Among the towering stacks of newspapers and magazines that weigh down the furniture in my office is a pile of recent issues of the Harvard Business Review. As with many of the publications I receive, I never have enough time to spend with each volume of the HBR and end up skimming the articles for the best nuggets. But every so often I come across one that demands a full reading.

The October issue featured a great piece by Thomas H. Davenport and D.J. Patil entitled “Data scientist: the sexiest job of the 21st century.” As the marketing research industry continues to wring its collective hands over the impact of big data – How will it affect what we do? Will it render us obsolete? – articles like this one offer useful insights into where we may need to go if we want to remain an essential – rather than vestigial – discipline.

Granted, their version of a data scientist would have a much larger purview than “just” marketing research, looking instead at enterprise-level problems and projects. And their insistence that anyone aspiring to data scientist status be a skilled computer code-writer might stop a number of marketing researchers, especially those who lean qualitative, at the door.

But in reading their thoughts on the skill set that data scientists should possess, I couldn’t help but see parallels to our own situation:

More than anything, what data scientists do is make discoveries while swimming in data. It’s their preferred method of navigating the world around them. At ease in the digital realm, they are able to bring structure to large quantities of formless data and make analysis possible. They identify rich data sources, join them with other, potentially incomplete data sources and clean the resulting set. In a competitive landscape where challenges keep changing and data never stop flowing, data scientists help decision makers shift from ad hoc analysis to an ongoing conversation with data ...

Data scientists’ most basic, universal skill is the ability to write code. This may be less true in five years’ time, when many more people will have the title “data scientist” on their business cards. More enduring will be the need for data scientists to communicate in language that all their stakeholders understand – and to demonstrate the special skills involved in storytelling with data, whether verbally, visually or – ideally – both.

But we would say the dominant trait among data scientists is an intense curiosity – a desire to go beneath the surface of a problem, find the questions at its heart and distill them into a very clear set of hypotheses that can be tested.

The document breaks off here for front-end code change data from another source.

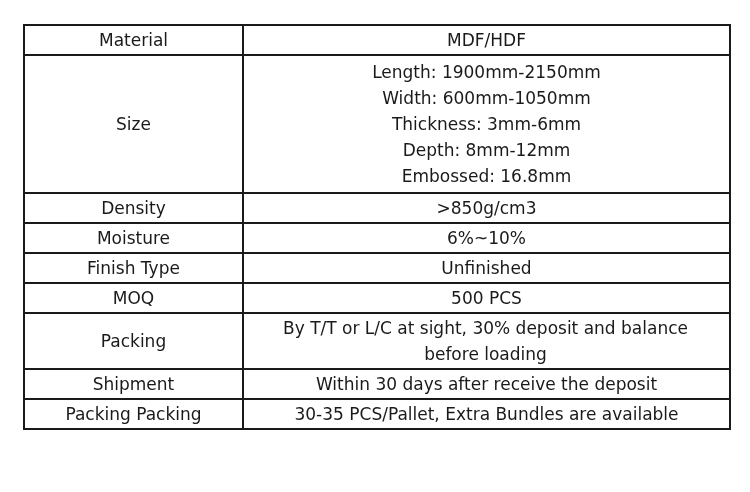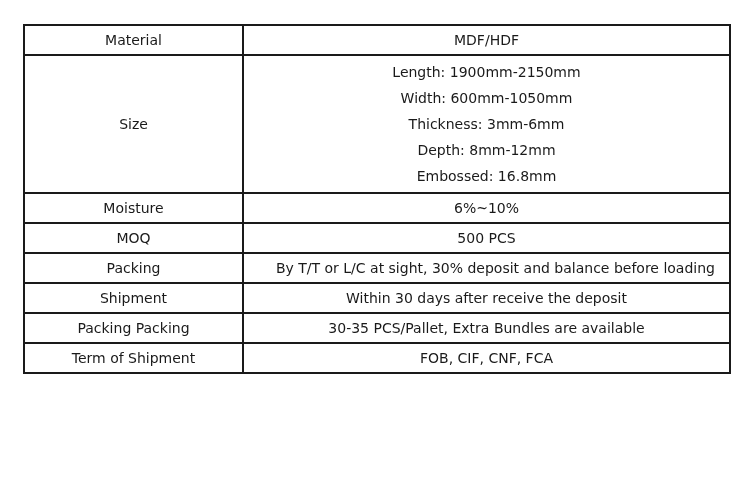"Material" td { font-size: 14px -> 17px }
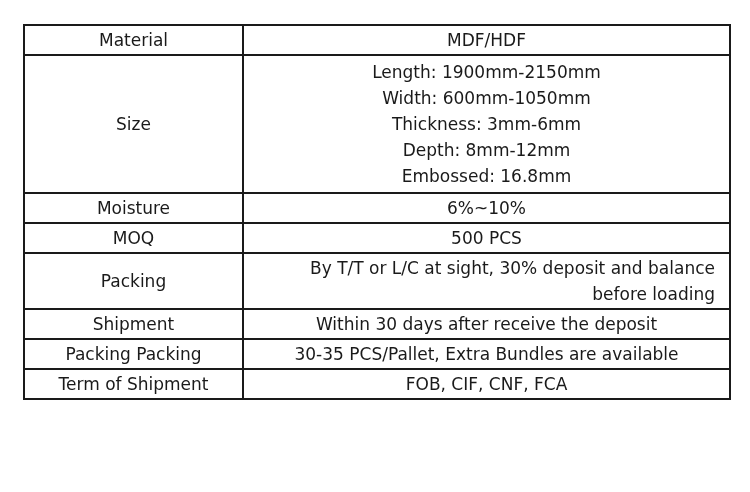"Density" tr { html: none -> <tr> <td>Density</td> <td>&gt;850g/cm3</td> </tr> }
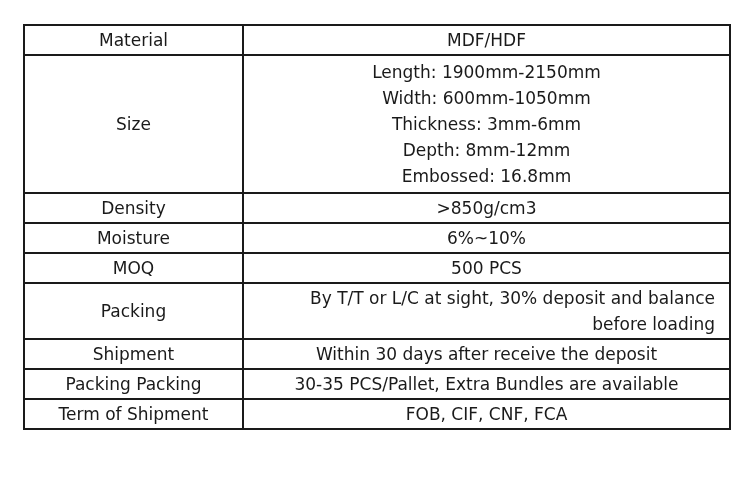"Finish Type" tr { html: none -> <tr> <td>Finish Type</td> <td>Unfinished</td> </tr> }
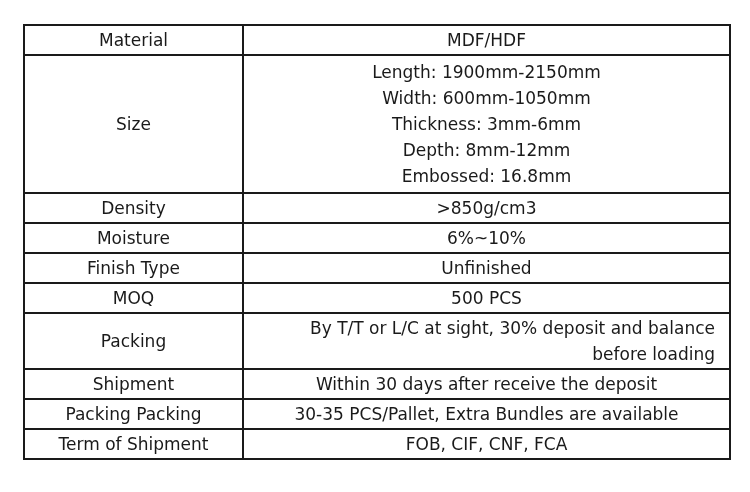"By T/T or L/C at" td.align-left { text-align: right -> center }
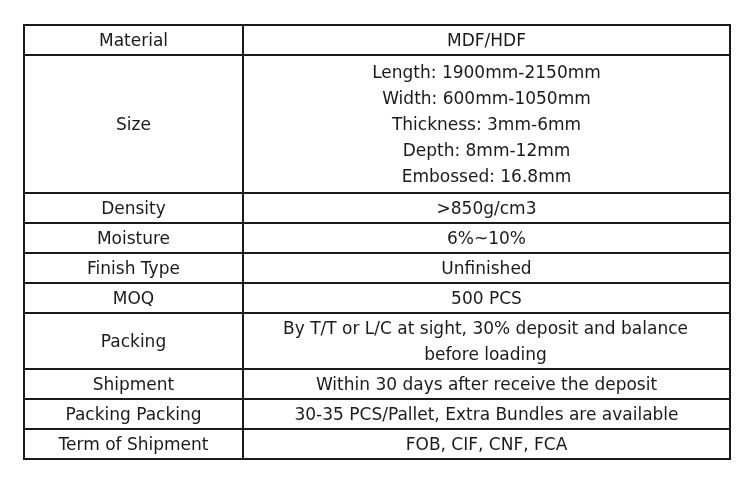"Term of Shipment" tr { html: <tr> <td>Term of Shipment</td> <td>FOB, CIF, CNF, FCA</td> </tr> -> none }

See what I mean? It’s the same cluster of skills – ability to see the big picture; curiosity; good communicator; tech-savvy; empathy; a flair for storytelling – that I and other well-meaning nags have been prattling on about in recent months.

In the vanguard

As the buzz from HBR and other influential business information outlets grows louder, to the extent that you can promote yourself internally as someone who has those skills – or has ready access to a team of people who collectively have them – you can position yourself and your marketing research function as being in the vanguard (which is where we’d like to be) rather than bringing up the rear (which is where we are often perceived to be).

And to further seal the deal, maybe you can start bandying about a new preferred job title: insights scientist.